关键词: Anti-phospholipid antibodies cutaneous lupus erythematous pregnancy pregnancy complications pregnancy outcome systemic lupus erythematous

Mesh : Abortion, Spontaneous / epidemiology Adult Analysis of Variance Antibodies, Antiphospholipid / blood Case-Control Studies Cesarean Section / statistics & numerical data Cohort Studies Egypt / epidemiology Female Fetal Growth Retardation / epidemiology Humans Infant, Newborn Intensive Care Units, Neonatal Logistic Models Lupus Erythematosus, Cutaneous / epidemiology Lupus Erythematosus, Systemic / epidemiology Obstetric Labor, Premature / epidemiology Patient Admission / statistics & numerical data Pre-Eclampsia / epidemiology Pregnancy Pregnancy Outcome Saudi Arabia / epidemiology Young Adult

来  源:   DOI:10.1111/aogs.12158   PDF(Sci-hub)

Abstract:
OBJECTIVE: To compare pregnancy outcomes in cutaneous lupus erythematosus (CLE) with systemic lupus erythematosus (SLE) and healthy pregnant women.

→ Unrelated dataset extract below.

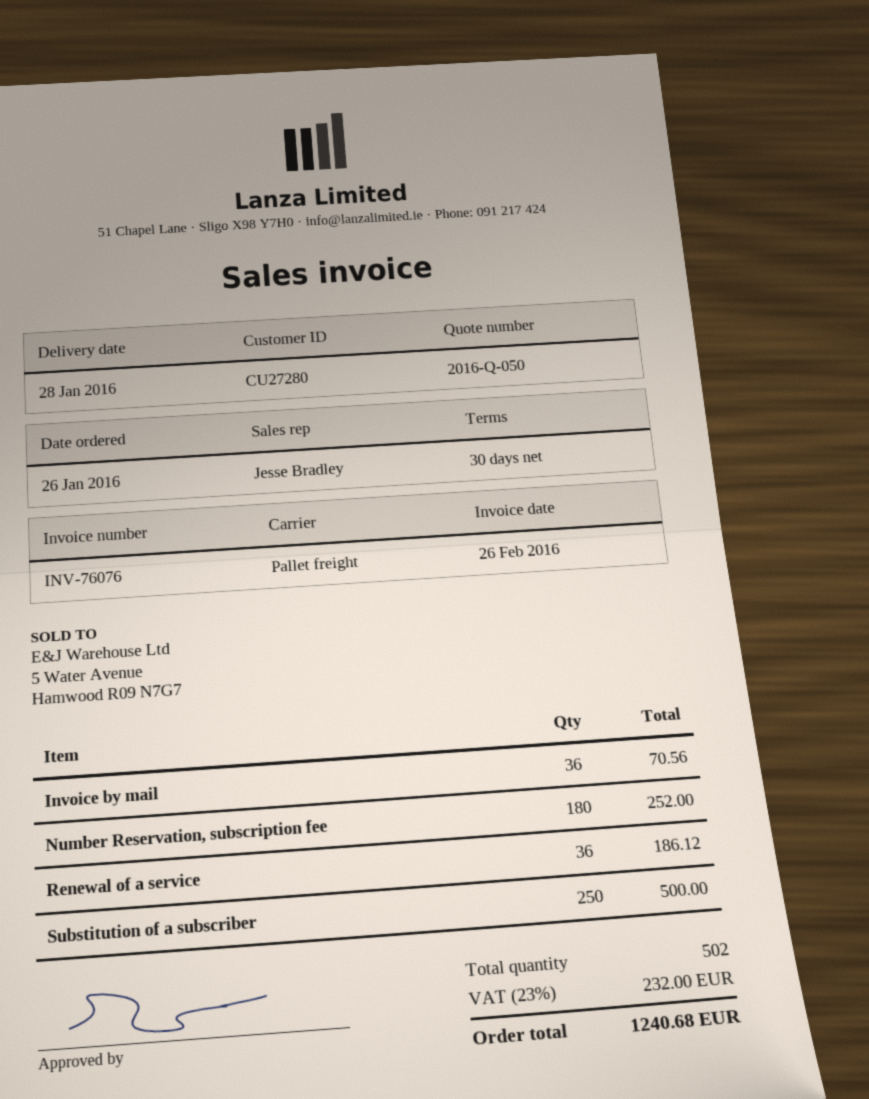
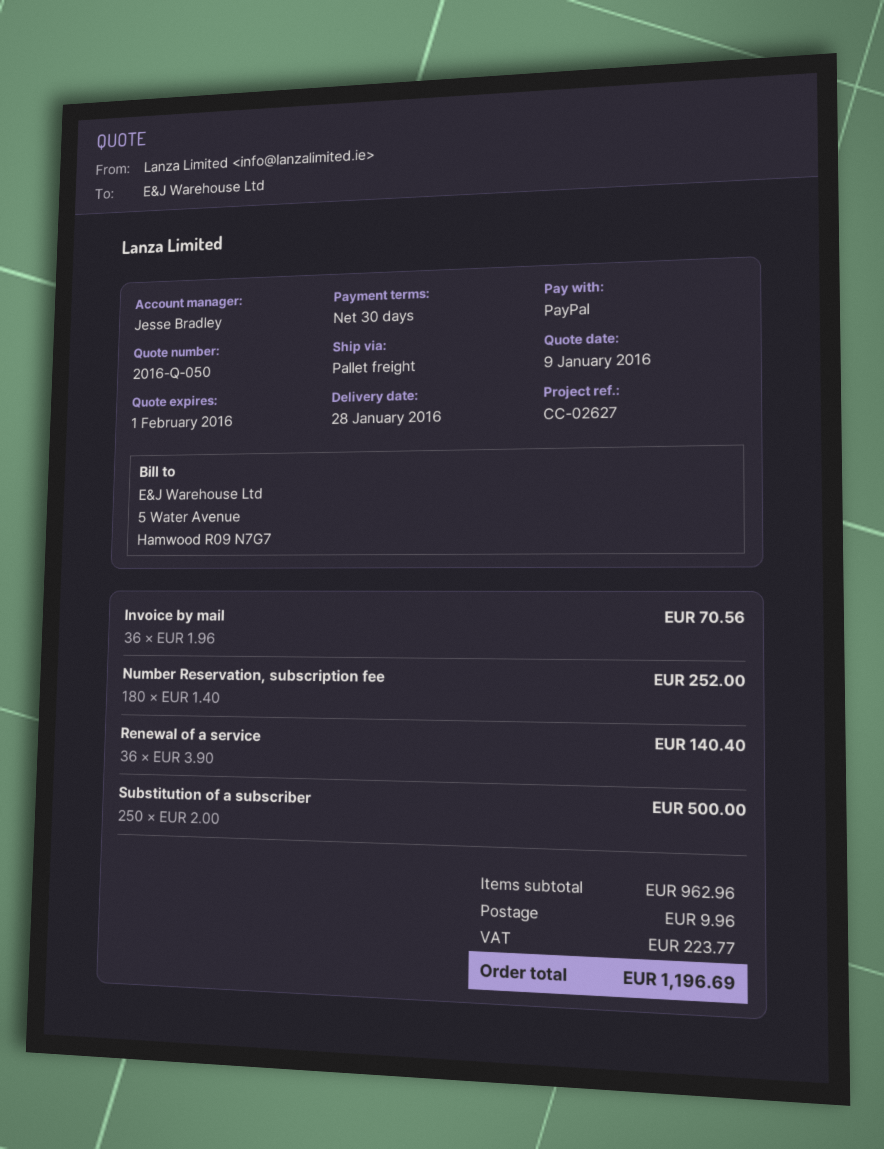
Renewal of a service: 36 for 186.12 -> 36 for 140.40
shipping: none -> 9.96
tax: 232.00 -> 223.77
total: 1240.68 -> 1196.69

METHODS: Cohort comparative study.
METHODS: Two university maternity centers in Saudi Arabia and Egypt.
METHODS: Pregnant women with CLE and SLE and healthy pregnant women.
METHODS: Over a three-year period, 201 participants were allocated to three groups: group 1 (n = 67) contained women with CLE, group 2 (n = 67) women with SLE, and group 3 healthy controls (n = 67). Diagnosis of lupus erythematosus was based on American College of Rheumatology criteria. All participants were followed until delivery. Lupus exacerbation was evaluated by Lupus Activity Index score. ANOVA and chi-squared tests were used to compare obstetrical and neonatal outcomes, and regression analysis was used to define independent factors of adverse pregnancy outcomes.

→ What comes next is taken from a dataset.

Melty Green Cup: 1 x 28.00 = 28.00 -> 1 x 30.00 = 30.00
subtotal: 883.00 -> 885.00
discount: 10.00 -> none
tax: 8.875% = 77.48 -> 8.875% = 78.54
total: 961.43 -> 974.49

METHODS: Pregnancy losses, preterm labor, intrauterine growth restriction, preeclampsia, neonatal intensive care unit admissions, cesarean sections and lupus exacerbations.

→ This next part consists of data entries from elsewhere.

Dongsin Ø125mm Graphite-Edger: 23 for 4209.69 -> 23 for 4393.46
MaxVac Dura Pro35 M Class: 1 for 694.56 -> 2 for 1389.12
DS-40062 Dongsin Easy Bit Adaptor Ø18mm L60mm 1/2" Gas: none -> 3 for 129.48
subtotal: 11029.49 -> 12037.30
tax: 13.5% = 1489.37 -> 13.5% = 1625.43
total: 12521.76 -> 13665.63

RESULTS: There was no significant difference between groups 1 and 3 in rates of pregnancy loss, preterm labor, preeclampsia, intrauterine growth restriction and neonatal intensive care admission. Group 1 had lower pregnancy loss (p = 0.005), growth restriction (p = 0.001), preeclampsia (p = 0.05), neonatal intensive care admissions (p = 0.001), cesarean section (p = 0.03), lupus exacerbations (p = 0.05) and anti-phospholipid antibodies (p = 0.02) compared with group 2. In groups 1 and 2, lupus exacerbation and anti-phospholipid antibodies were significant independent factors for adverse outcomes.
CONCLUSIONS: Cutaneous lupus erythematosus means comparable pregnancy outcomes to those of the healthy population. Lower rates of disease exacerbation and anti-phospholipid antibodies are potential factors for better pregnancy outcome in CLE compared with SLE.